Indexed As: Canadian Broadcasting Corp. v. New Brunswick (Attorney General)

Supreme Court of Canada

Lamer, C.J.C., La Forest, L’Heureux-Dubé, Sopinka, Gonthier, Cory, McLachlin, Iacobucci and Major, JJ.

October 31, 1996.

Summary:

Carson pleaded guilty to two charges of sexual assault and two charges of sexual interference, involving young females. The trial judge exercised his discretion under s. 486(1) of the Criminal Code to exclude the public and media from that portion of the sentencing proceedings dealing with the specific acts of Carson. The basis of the order was to ensure the “proper administra­tion of justice”. A publication ban was al­ready in effect. The C.B.C. applied to quash the exclusion order, claiming that s. 486(1) violated freedom of expression under s. 2(b) of the Charter of Rights and Free­doms and was not a reasonable limit prescribed by law under s. 1. Alternatively, if s. 486(1) was constitutionally valid, the C.B.C. claimed that the trial judge im­properly exercised his discretion.
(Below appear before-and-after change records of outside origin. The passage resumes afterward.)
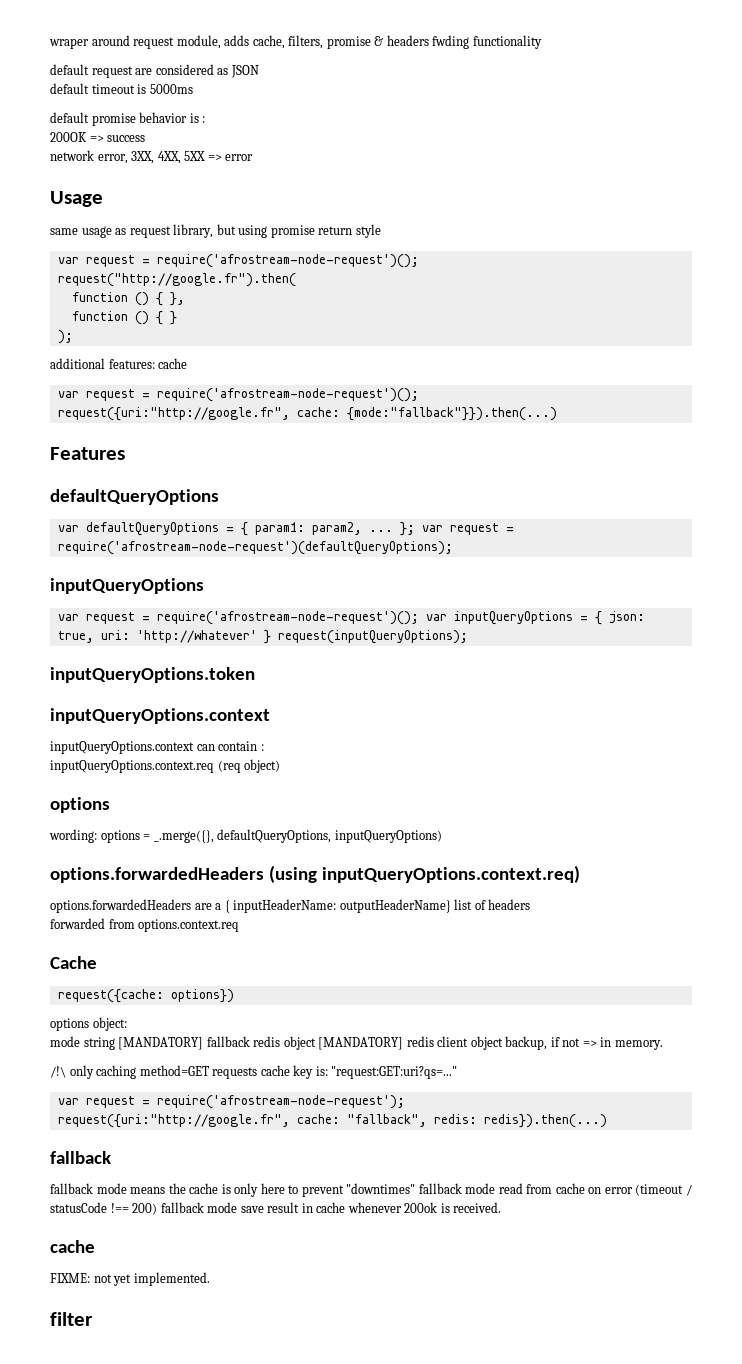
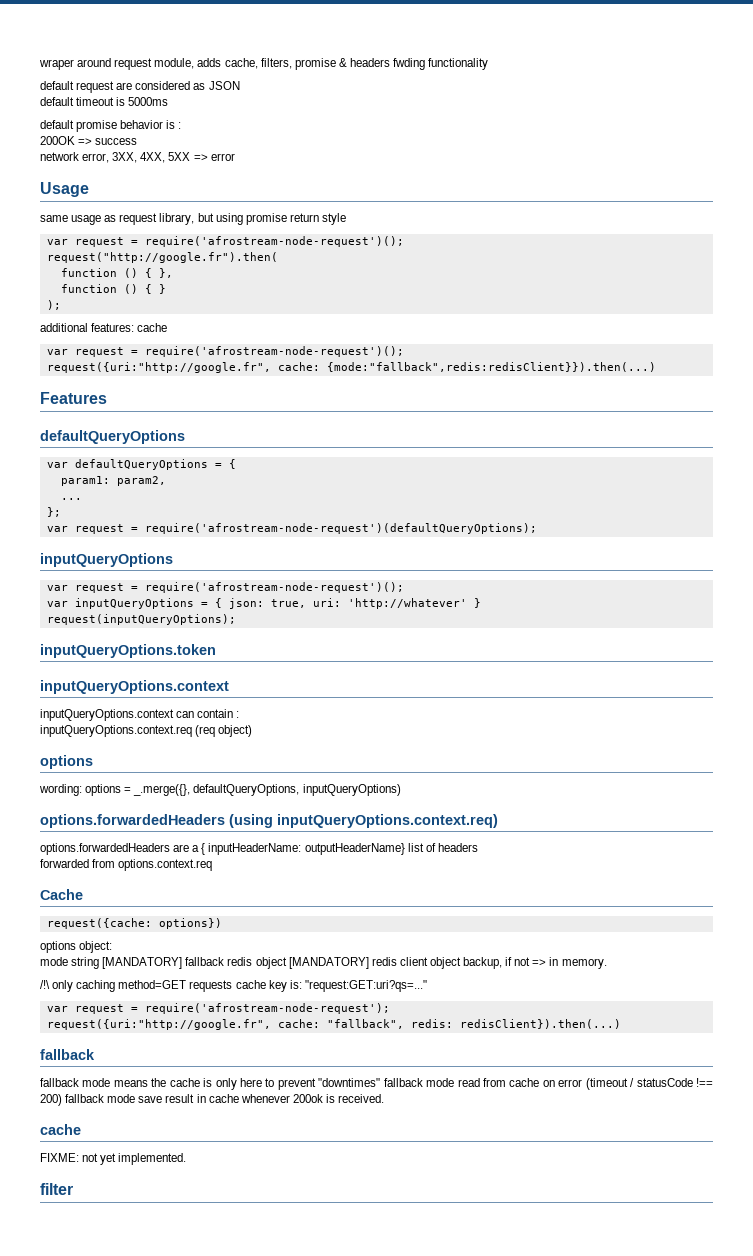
[346,407,557,421] {mode:"fallback"}}).then(...) -> [326,362,656,372] {mode:"fallback",redis:redisClient}}).then(...)
(248, 529) none -> (236, 464) //
(362, 528) none -> (166, 481) //
(393, 531) none -> (82, 499) //
(415, 529) none -> (61, 512) //
(419, 618) none -> (404, 587) //
(271, 637) none -> (481, 603) //
[483,1114,607,1128] redis}).then(...) -> [459,1019,621,1029] redisClient}).then(...)

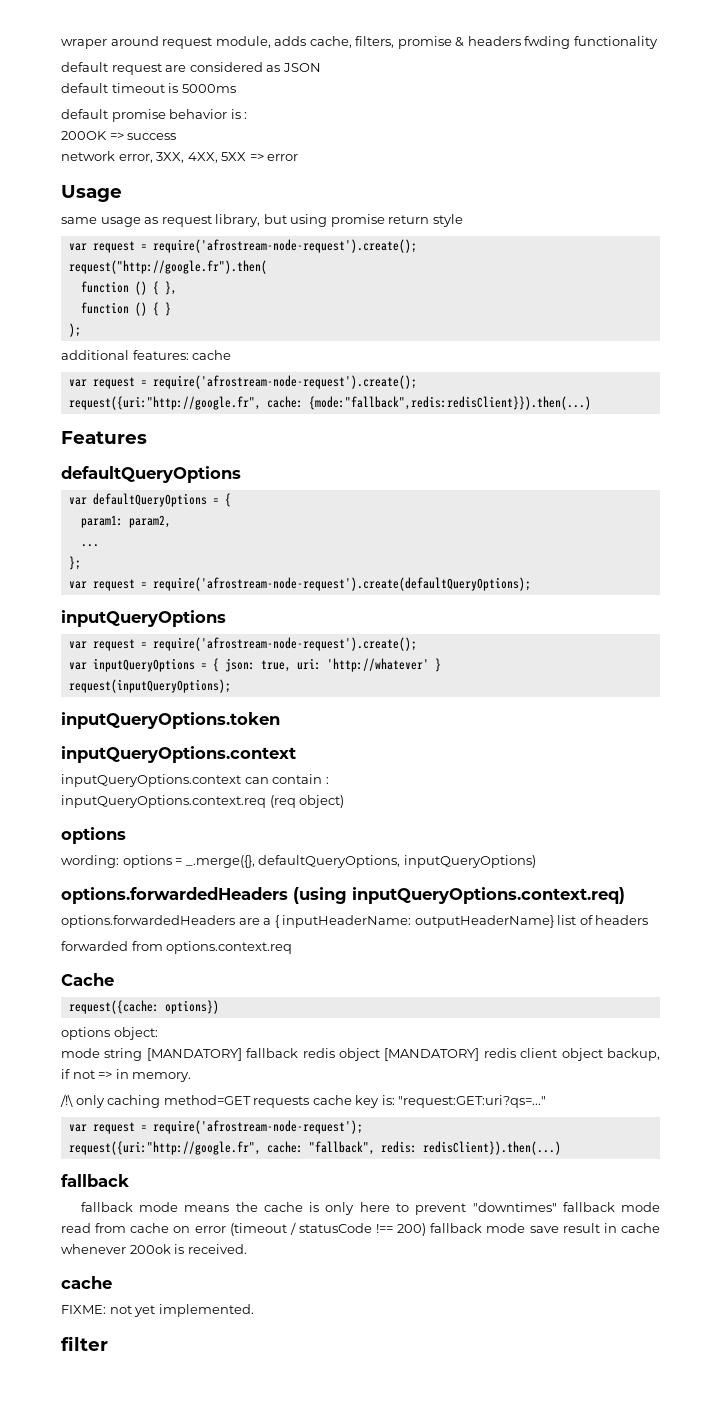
[144,236,404,247] require('afrostream-node-request')(); -> [152,239,417,253] require('afrostream-node-request').create();
[144,346,404,357] require('afrostream-node-request')(); -> [152,375,417,389] require('afrostream-node-request').create();
[144,523,537,534] require('afrostream-node-request')(defaultQueryOptions); -> [152,577,531,591] require('afrostream-node-request').create(defaultQueryOptions);
[144,582,404,593] require('afrostream-node-request')(); -> [152,637,417,651] require('afrostream-node-request').create();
The New Brunswick Court of Queen’s Bench, Trial Division, in a judgment re­ported 143 N.B.R.(2d) 174; 366 A.P.R. 174, dismissed the application. Section 486(1) violated s. 2(b) of the Charter, but was a reasonable limit prescribed by law under s. 1. Further, the trial judge did not improperly exercise his discretion in granting the exclu­sion order. The C.B.C. appealed.

The New Brunswick Court of Appeal, in a judgment reported 148 N.B.R.(2d) 161; 378 A.P.R. 161, dismissed the appeal. The court affirmed that s. 486(1) violated s. 2(b) but was a reasonable limit under s. 1 and that the trial judge properly exercised his dis­cretion. The C.B.C. appealed.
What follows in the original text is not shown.